It’s said that marriages are made in heaven and children are the most precious gift that anyone can ever have. This seems true, as most couples have a wonderful time throughout the period of their courtship, marriage and the birth of their child. However, after kids enter the space, things change dramatically for most couples. As chores take center stage, the love and romance start to fade gradually. It’s a challenging time for moms, as they have to share their love and care for both their kids and their partner. As moms spend most of their time tending to the needs of the kids, it becomes difficult for them to find time for their partner. The need to have one’s own personal space also takes a hit.
Such factors start eroding the marriage and fights and arguments may become commonplace. The continued downslide in the relationship can result in divorce. Fortunately for us, this does not happen in every marriage. Many couples eventually realize what’s happening to them. They start to understand the transitions happening in their relationship and accept it as a part of life. They treat it as their evolution to bigger roles and responsibilities and start learning to identify the joys of parenthood. Mature couples are also willing to undertake measures to revive their flagging relationship. If you are experiencing something similar, here are 7 sure fire ways to balance your married life after kids.
Find time for each other:
With kids, you may be finding it difficult to spend quality time with your partner. You need this time, as this is where the most meaningful conversations happen. It is essential for keeping a relationship alive and thriving. You can find such time when your kids may not need you. For example, when you have put your kids to bed and they are sleeping peacefully. Spending just a few moments of quietness and sharing some sweet nothings with your partner everyday can help achieve the right balance in your marriage.
Clearly define roles and responsibilities:
Most men are often reluctant to share the responsibility of taking care of the kids. In such cases, the entire burden falls on moms. You can talk to your partner and explain to them the benefits of sharing the responsibilities of raising the kids. Once he agrees, clearly divide the tasks that each one is expected to handle. When tasks are shared, you will have more energy to nurture the relationship that you share with your partner.

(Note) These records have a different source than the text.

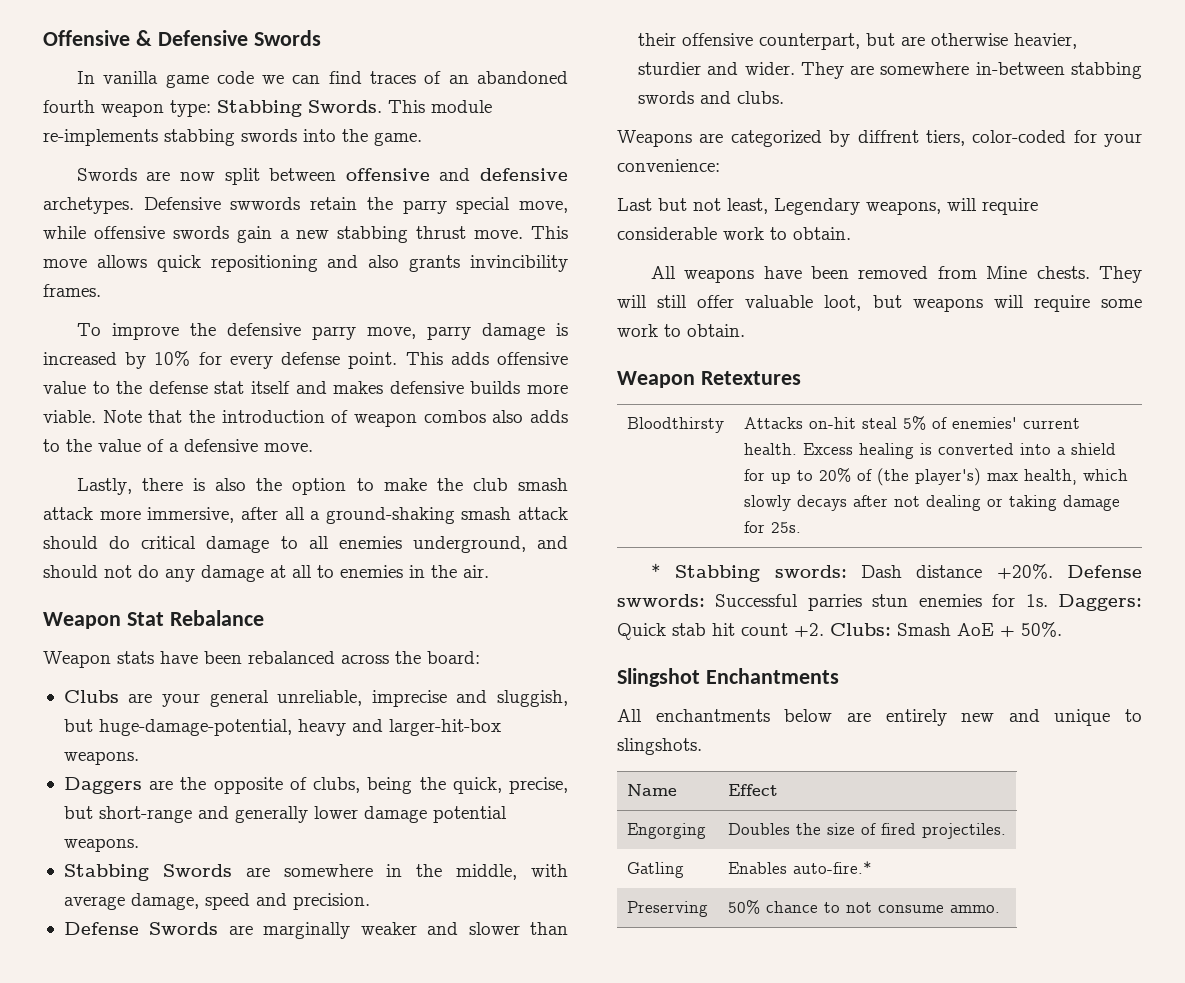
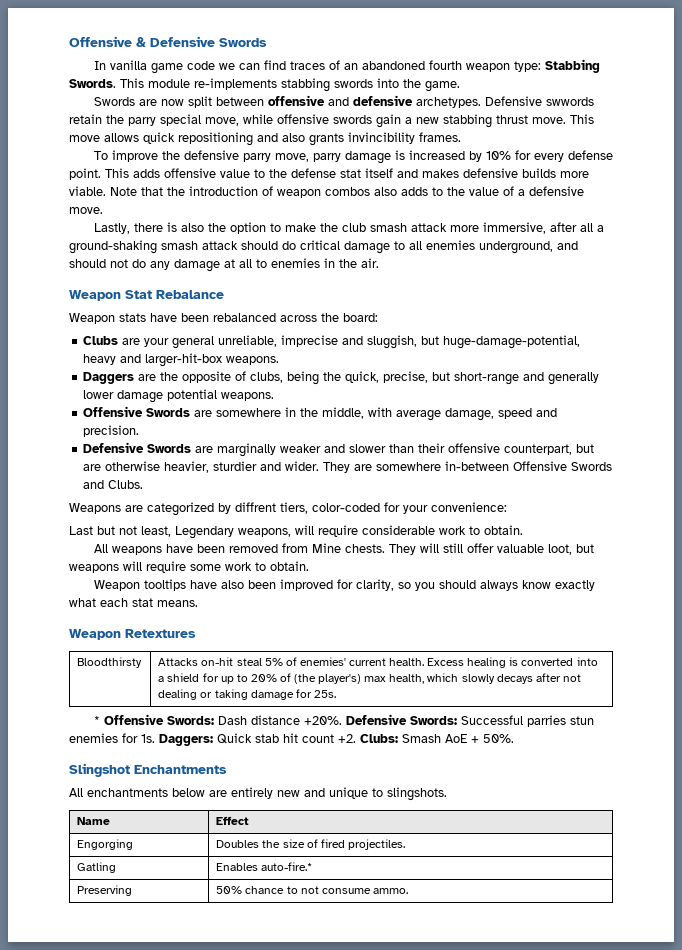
- Stabbing Swords are somewhere in the middle, with average damage, speed and precision.
+ Offensive Swords are somewhere in the middle, with average damage, speed and precision.
- Defense Swords are marginally weaker and slower than their offensive counterpart, but are otherwise heavier, sturdier and wider.
+ Defensive Swords are marginally weaker and slower than their offensive counterpart, but are otherwise heavier, sturdier and wider.
- They are somewhere in-between stabbing swords and clubs.
+ They are somewhere in-between Offensive Swords and Clubs.
+ Weapon tooltips have also been improved for clarity, so you should always know exactly what each stat means.
- * Stabbing swords: Dash distance +20%.
+ * Offensive Swords: Dash distance +20%.
- Defense swwords: Successful parries stun enemies for 1s.
+ Defensive Swords: Successful parries stun enemies for 1s.

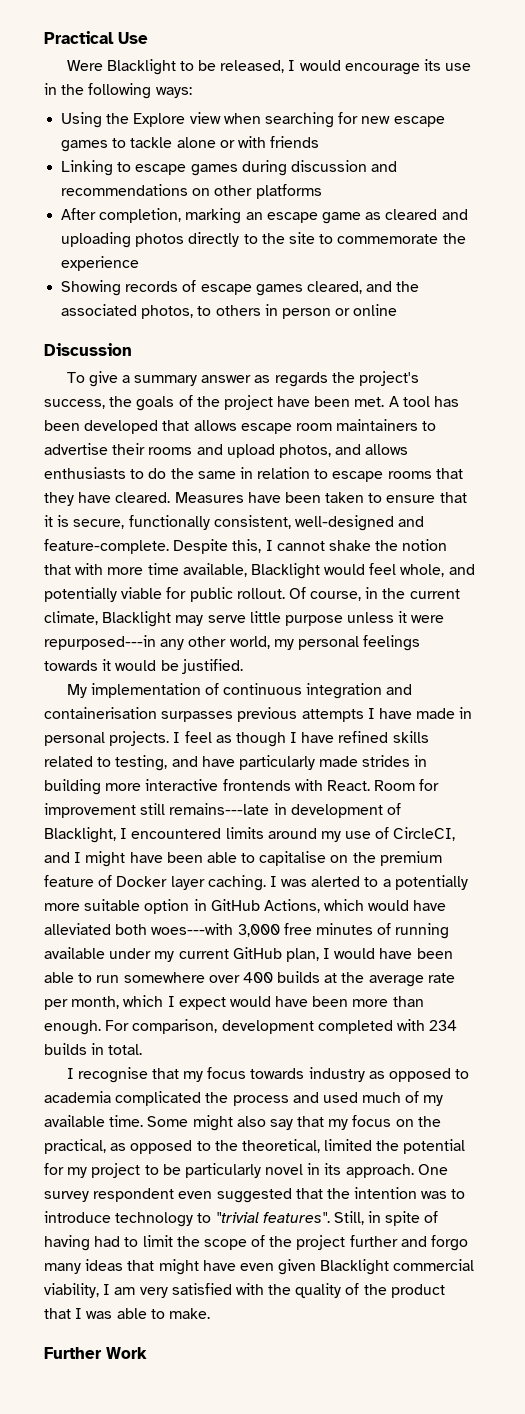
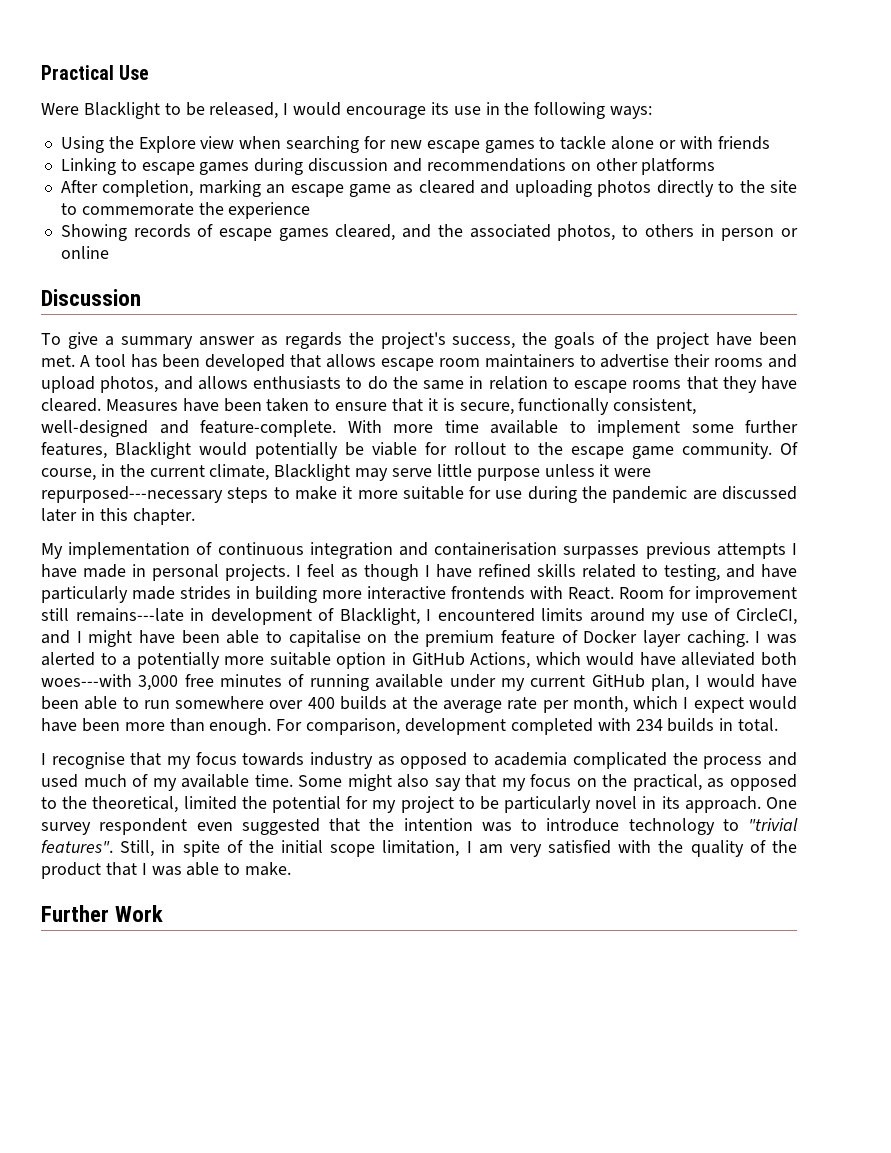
- Despite this, I cannot shake the notion that with more time available, Blacklight would feel whole, and potentially viable for public rollout.
+ With more time available to implement some further features, Blacklight would potentially be viable for rollout to the escape game community.
- Of course, in the current climate, Blacklight may serve little purpose unless it were repurposed---in any other world, my personal feelings towards it would be justified.
+ Of course, in the current climate, Blacklight may serve little purpose unless it were repurposed---necessary steps to make it more suitable for use during the pandemic are discussed later in this chapter.
- Still, in spite of having had to limit the scope of the project further and forgo many ideas that might have even given Blacklight commercial viability, I am very satisfied with the quality of the product that I was able to make.
+ Still, in spite of the initial scope limitation, I am very satisfied with the quality of the product that I was able to make.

Teach your kids to be independent:
If tending to the needs of your kids is making you exhausted, you can start teaching them to be independent. For example, you can give them potty training or teach them how to make their bed. You can also teach them how to prepare some snacks such as salads or sandwiches. What you teach your kids will depend on how old they are. There are many tasks in the house that your kids can do independently. This will save you a lot of time and effort, which you can use to nurture your marriage.
Boost your sex life:
Often, sex life takes a hit after kids come into the picture. A healthy sex life is the key to a happy marriage, so make sure that you both are getting plenty of it. If you notice that your sex life has been spiraling downwards, discuss it with your partner to understand the underlying problem. Emotional disconnect is one of the most common reasons for disinterest in sex. Consult a sexologist if you are not sure about what exactly is affecting your sex life. A healthy sex life is a must for achieving balance in your married life after kids.
Plan a family vacation:
A vacation can be a delightful experience and it will allow everyone to enjoy time together as a family. The sights, scenes and activities can help you create new bonds and infuse new energy into the relationship. It is also the place for initiating new conversations and sharing your joys and regrets with your partner. If there has been hurt, a vacation can provide the perfect opportunity to accept your mistake and say sorry to your partner. Moreover, as you and your partner watch your kids having loads of fun, it will allow you both to gain new perspectives on life and fill your hearts with joy.
Reminiscing the past:
Although it’s important to focus on the present and future, there’s no harm in taking a trip down memory lane once in a while. Humans are forgetful beings, so old memories can help you understand how things started in the first place and how they have progressed over the years. To reconnect the emotional bond with your partner, you can spend some time together to reminisce the past. You can browse through old photographs or video recordings or visit the place where your relationship had started or evolved. Such activities can help you to balance your married life after kids.
Hire a babysitter:
If your kids are preventing you from exploring the outside world or having fun with your partner, simply hire a babysitter. If you can find and hire a good babysitter, you will be able to allocate more time for yourself and your partner. You can go for a session of spa, watch a movie, have a private dinner with your partner, connect with friends, take part in a social gathering, etc. A babysitter can be a God send in terms of helping you to balance your married life after kids.
It takes time for marriages to lose their zing. In that sense, it will also take time to revive it. So, be patient and keep trying the above measures to see which one works best for you. What is even more important is that you should learn to enjoy the things that you are doing rather than treating it as another chore. Acceptance is also important to balance your married life after kids. Not everything will work as it did earlier, but you can always keep searching for new things that are a reason for joy and happiness in your married life.